# Task to complete:
Using the string "width" as the key, pull each matching line out of the records below.
Provided entries below:
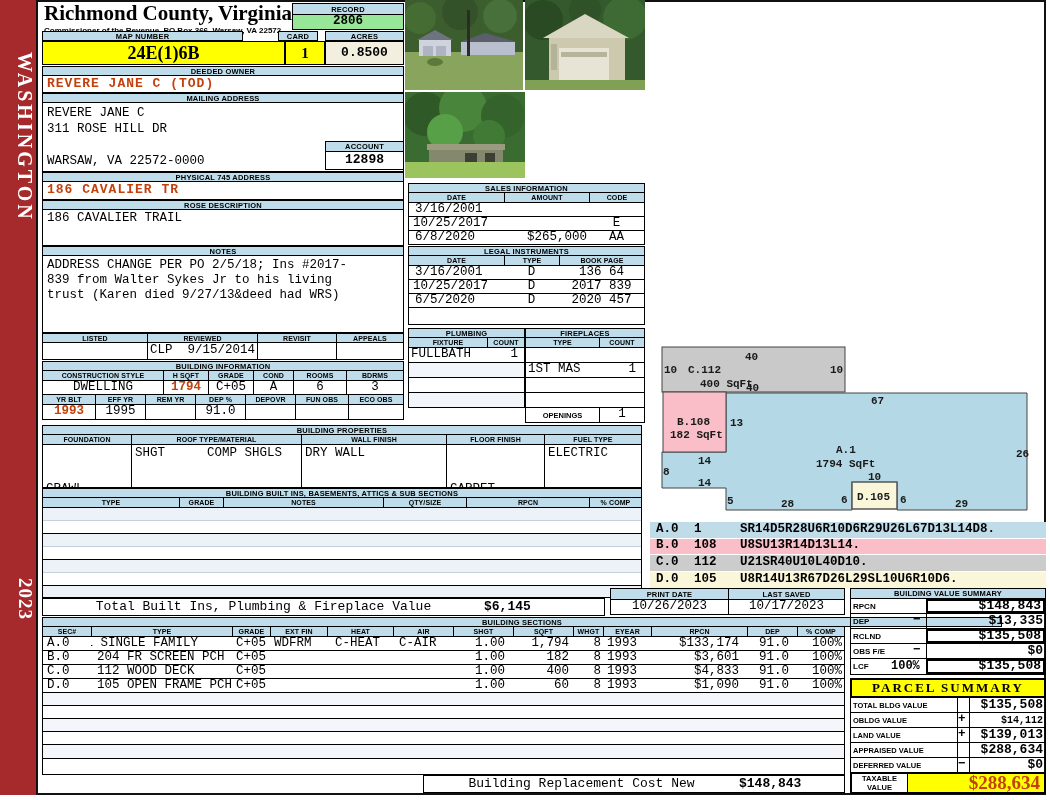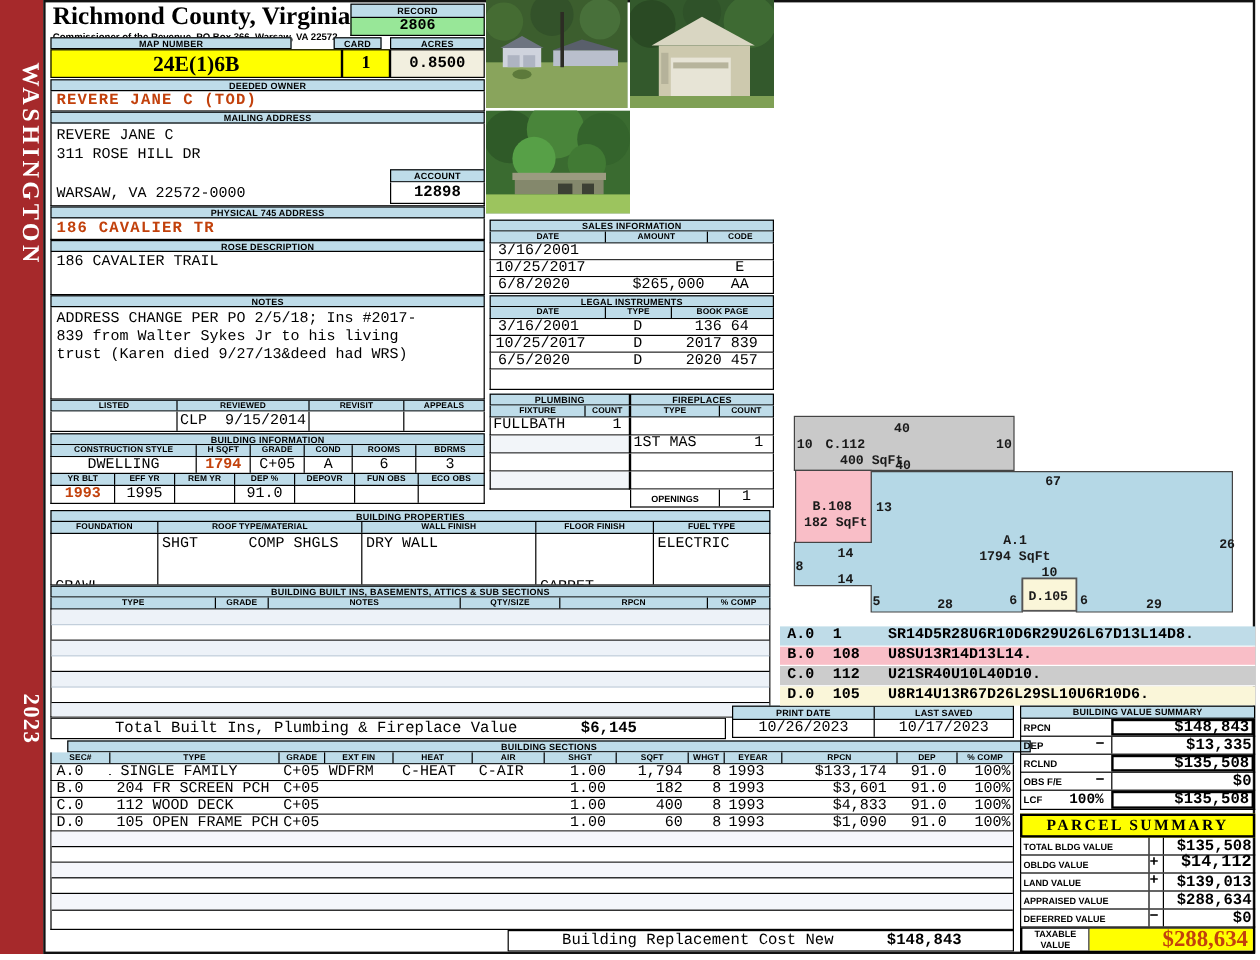--- a/index.html
+++ b/index.html
@@ -325,7 +325,7 @@
   <div class="mono tc" style="width:116px">10/17/2023</div>
 </div>
 
-<div class="abs hdr" style="left:56px;top:617px;width:803px;height:10px">BUILDING SECTIONS</div>
+<div class="abs hdr" style="left:42px;top:617px;width:960px;height:10px">BUILDING SECTIONS</div>
 <div class="abs cols" style="left:42px;top:627px;width:803px;height:10px">
   <div style="width:48px">SEC#</div>
   <div style="width:141px">TYPE</div>

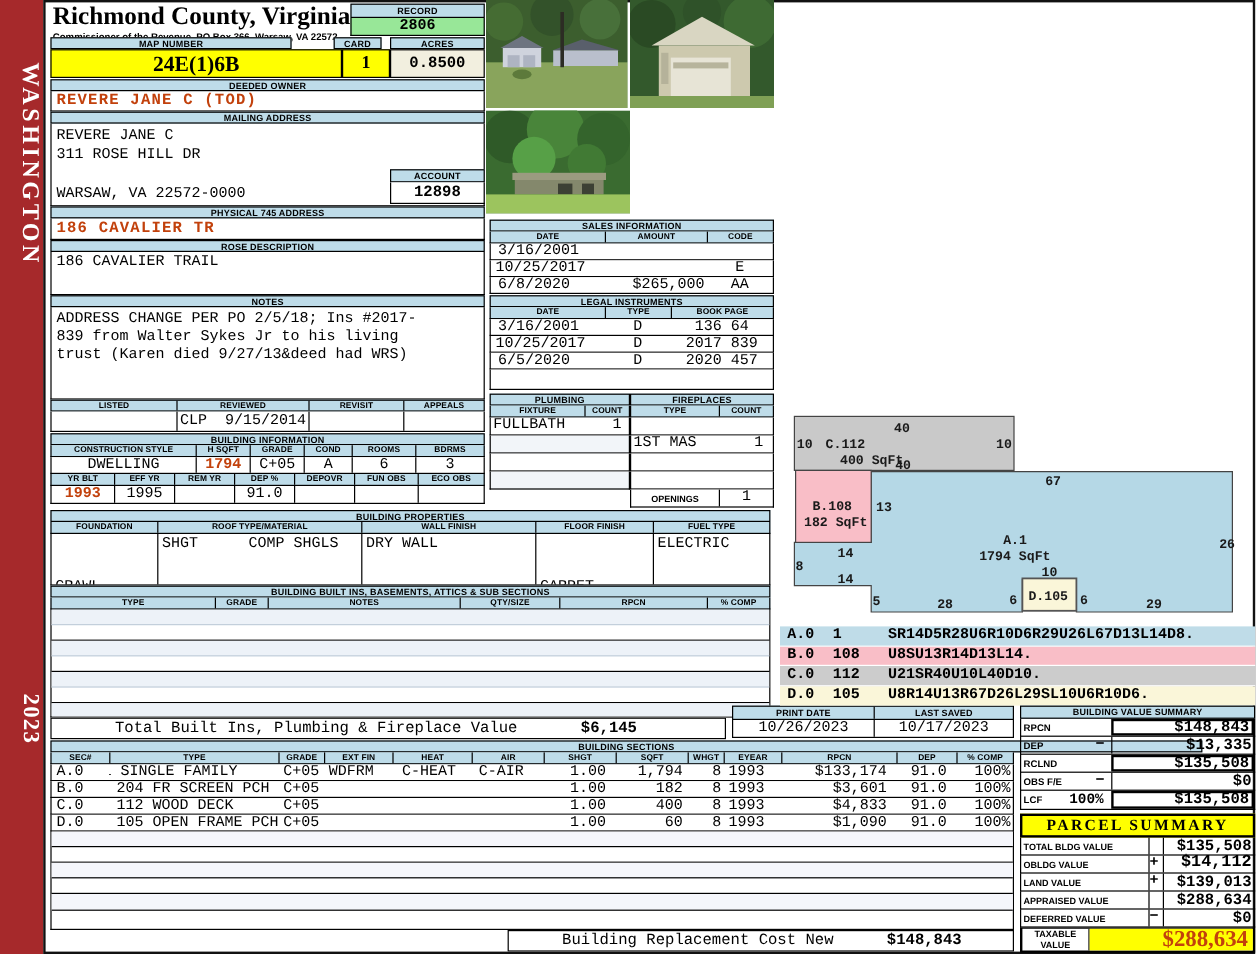--- a/index.html
+++ b/index.html
@@ -512,7 +512,7 @@
   <div style="display:flex;height:15px;border:1px solid #000;border-top:none">
     <div style="width:106px;font:bold 7.5px 'Liberation Sans',sans-serif;display:flex;align-items:center;padding-left:2px">OBLDG VALUE</div>
     <div class="mono b" style="width:12px;border-left:1px solid #000;display:flex;align-items:center">+</div>
-    <div class="mono b tr" style="flex:1;border-left:1px solid #000;display:flex;align-items:center;padding-right:2px;font-size:14px">$14,112</div>
+    <div class="mono b tr" style="flex:1;border-left:1px solid #000;display:flex;align-items:center;padding-right:2px;font-size:10px">$14,112</div>
   </div>
   <div style="display:flex;height:15px;border:1px solid #000;border-top:none">
     <div style="width:106px;font:bold 7.5px 'Liberation Sans',sans-serif;display:flex;align-items:center;padding-left:2px">LAND VALUE</div>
End of Provided entries.
# Exercise output:
   <div class="mono tc" style="width:116px">10/17/2023</div>
-<div class="abs hdr" style="left:56px;top:617px;width:803px;height:10px">BUILDING SECTIONS</div>
+<div class="abs hdr" style="left:42px;top:617px;width:960px;height:10px">BUILDING SECTIONS</div>
 <div class="abs cols" style="left:42px;top:627px;width:803px;height:10px">
   <div style="width:48px">SEC#</div>
   <div style="width:141px">TYPE</div>
     <div style="width:106px;font:bold 7.5px 'Liberation Sans',sans-serif;display:flex;align-items:center;padding-left:2px">OBLDG VALUE</div>
     <div class="mono b" style="width:12px;border-left:1px solid #000;display:flex;align-items:center">+</div>
     <div style="width:106px;font:bold 7.5px 'Liberation Sans',sans-serif;display:flex;align-items:center;padding-left:2px">LAND VALUE</div>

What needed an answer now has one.